• WHAT IS REQUIRED: Within the material below, how many lines contain the word "XQMax"? Give that number only.

• INFORMATION PROVIDED:
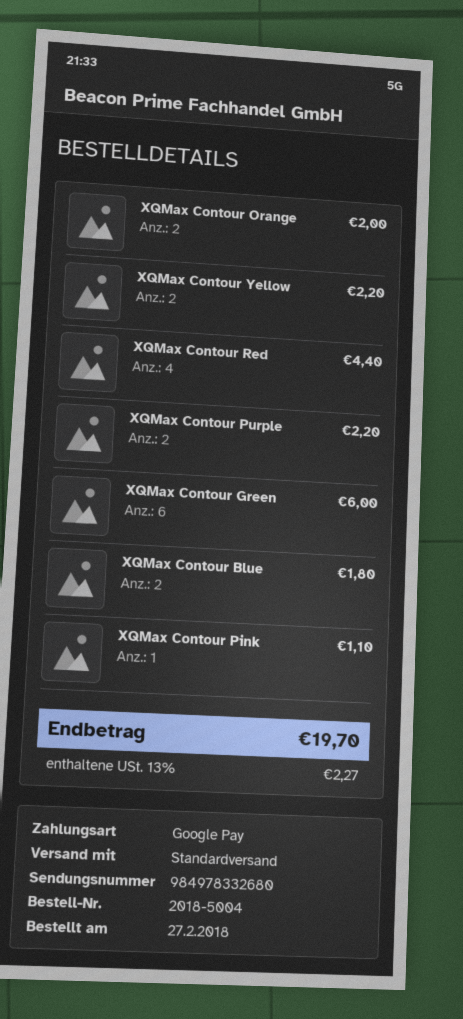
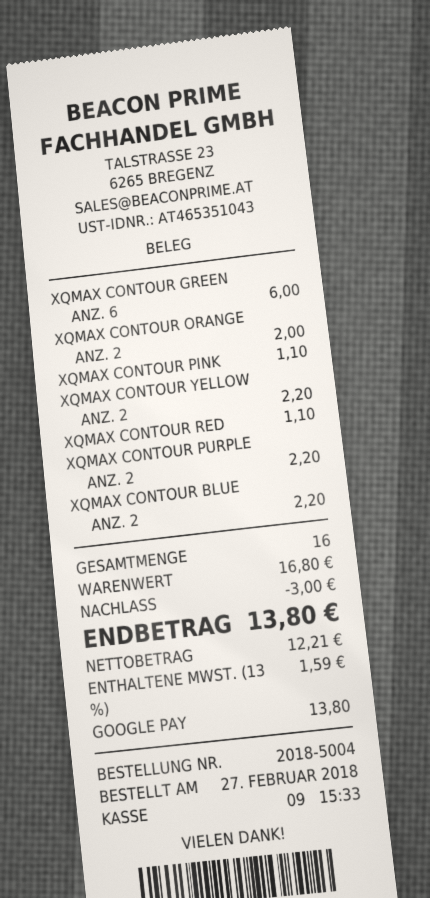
XQMax Contour Red: 4 for 4.40 -> 1 for 1.10
XQMax Contour Blue: 2 for 1.80 -> 2 for 2.20
discount: none -> 3.00
tax: 13% = 2.27 -> 13% = 1.59
total: 19.70 -> 13.80

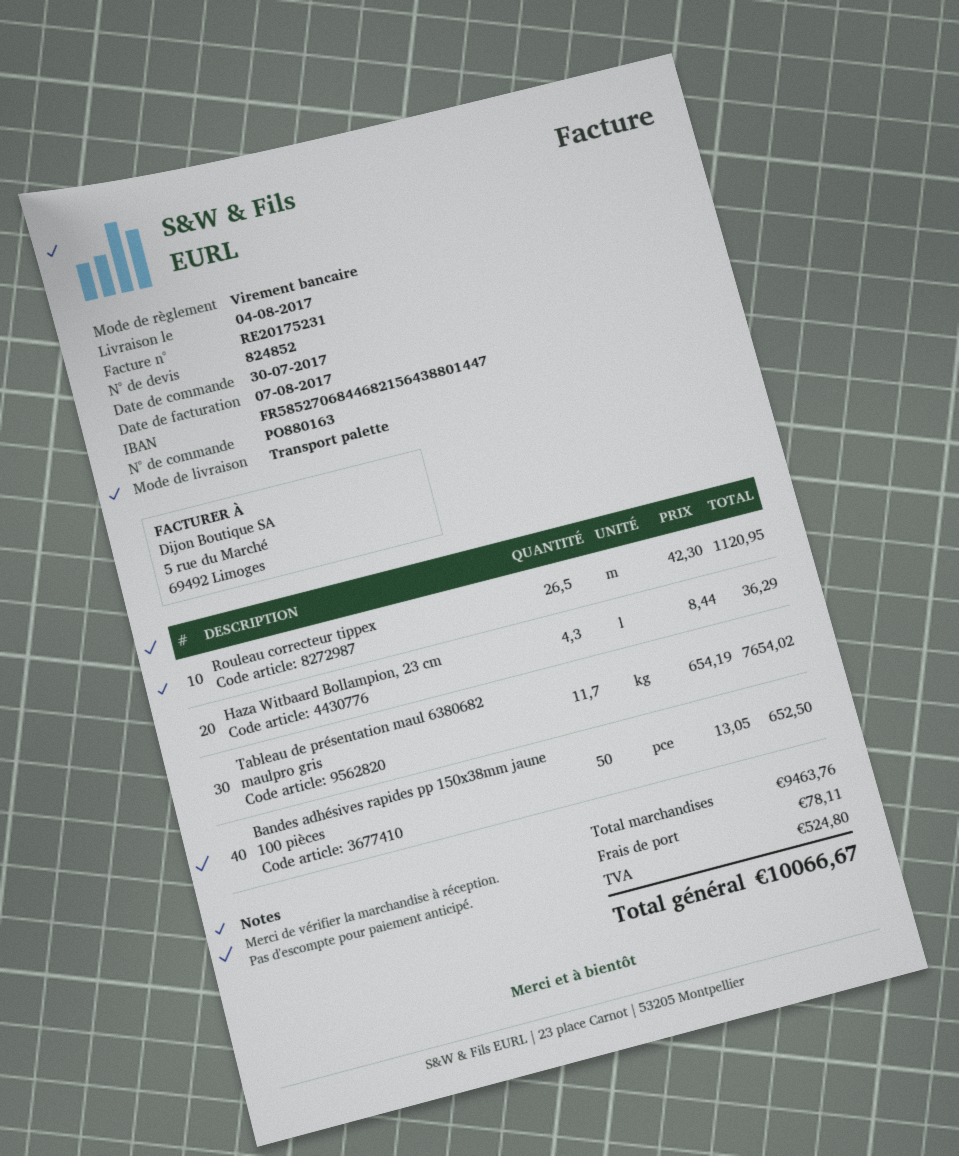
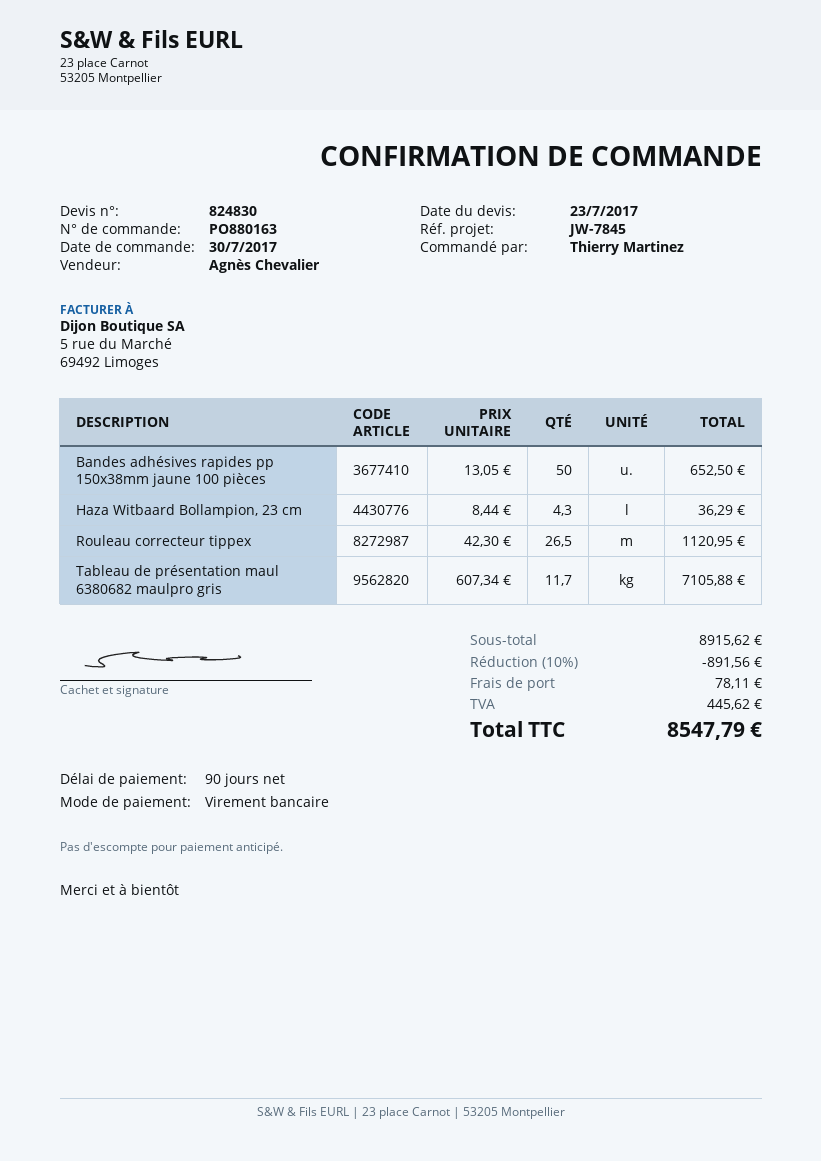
quote number: 824852 -> 824830
Tableau de présentation maul 6380682 maulpro gris: 11.7 x 654.19 = 7654.02 -> 11.7 x 607.34 = 7105.88
subtotal: 9463.76 -> 8915.62
discount: none -> 10% = 891.56
tax: 524.80 -> 445.62
total: 10066.67 -> 8547.79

• TASK SOLUTION: 2